TASK —
Which lines in the data below contain the word "content"? Pull each of them out.

User interface change data —
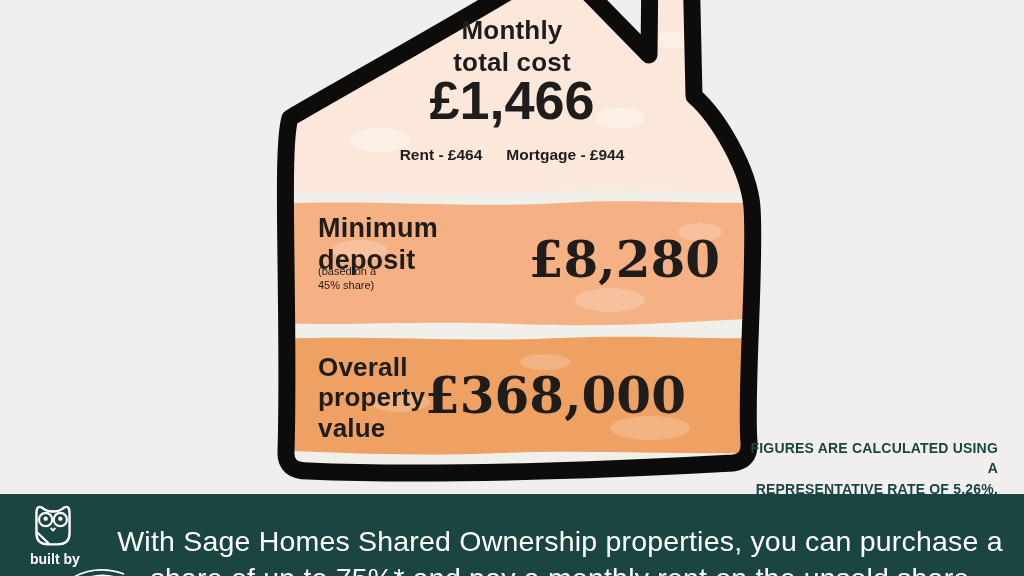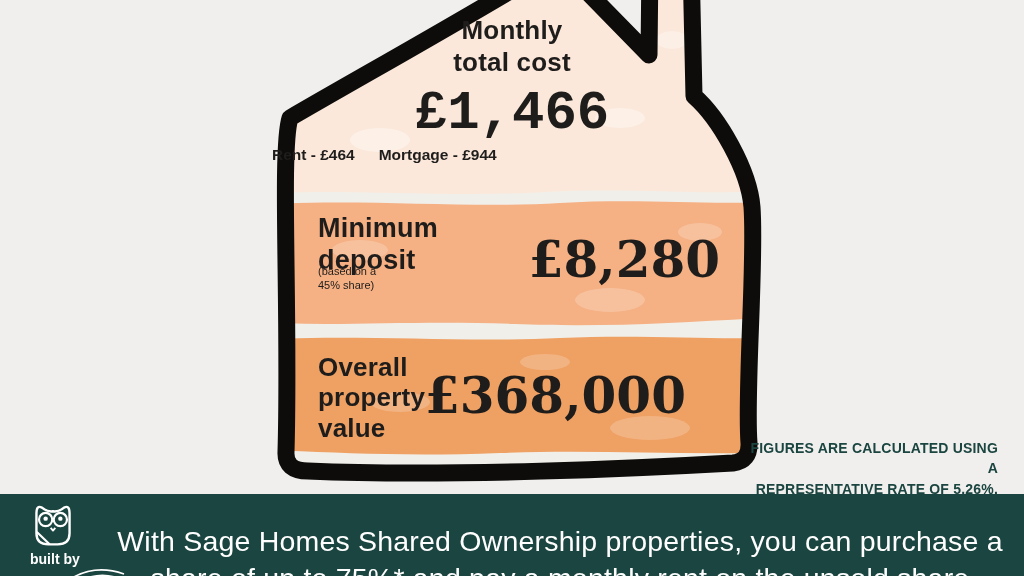--- a/index.html
+++ b/index.html
@@ -9,22 +9,22 @@
     font-family:"Liberation Sans", sans-serif;
     color:#1E1D1B;
   }
   .pre{white-space:pre-line;}
   #house-svg{position:absolute;left:0;top:0;z-index:1;}
   .txt{position:absolute;z-index:2;}
 
   .monthly-label{left:352px;top:15px;width:320px;text-align:center;
     font-size:26px;font-weight:bold;line-height:1.22;letter-spacing:.2px;}
   .monthly-value{left:352px;top:72px;width:320px;text-align:center;
-    font-family:Liberation Mono, monospace;font-weight:600;font-size:54px;line-height:1.05;margin-top:14px;}
-  .breakdown{left:272px;top:146px;width:480px;display:flex;justify-content:flex-start;gap:24px;
+    font-family:Liberation Sans, sans-serif;font-weight:600;font-size:54px;line-height:1.05;}
+  .breakdown{left:272px;top:146px;width:480px;display:flex;justify-content:center;gap:24px;
     font-size:15.5px;font-weight:bold;}
   .mid-label{left:318px;top:212px;font-size:27px;font-weight:bold;line-height:1.2;letter-spacing:.2px;}
   .mid-sub{left:318px;top:265px;font-size:11px;line-height:1.25;}
   .mid-value{left:440px;top:230px;width:280px;text-align:right;
     font-family:"DejaVu Serif", serif;font-weight:600;font-size:50px;}
   .bot-label{left:318px;top:352px;font-size:26px;font-weight:bold;line-height:1.17;letter-spacing:.2px;}
   .bot-value{left:425px;top:366px;width:320px;
     font-family:"DejaVu Serif", serif;font-weight:600;font-size:50px;}
   .figures-note{right:26px;top:438px;width:260px;text-align:right;
     font-size:14px;font-weight:bold;line-height:1.45;color:#1B4540;letter-spacing:.2px;}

WRITTEN SOLUTION —
-  .breakdown{left:272px;top:146px;width:480px;display:flex;justify-content:flex-start;gap:24px;
+  .breakdown{left:272px;top:146px;width:480px;display:flex;justify-content:center;gap:24px;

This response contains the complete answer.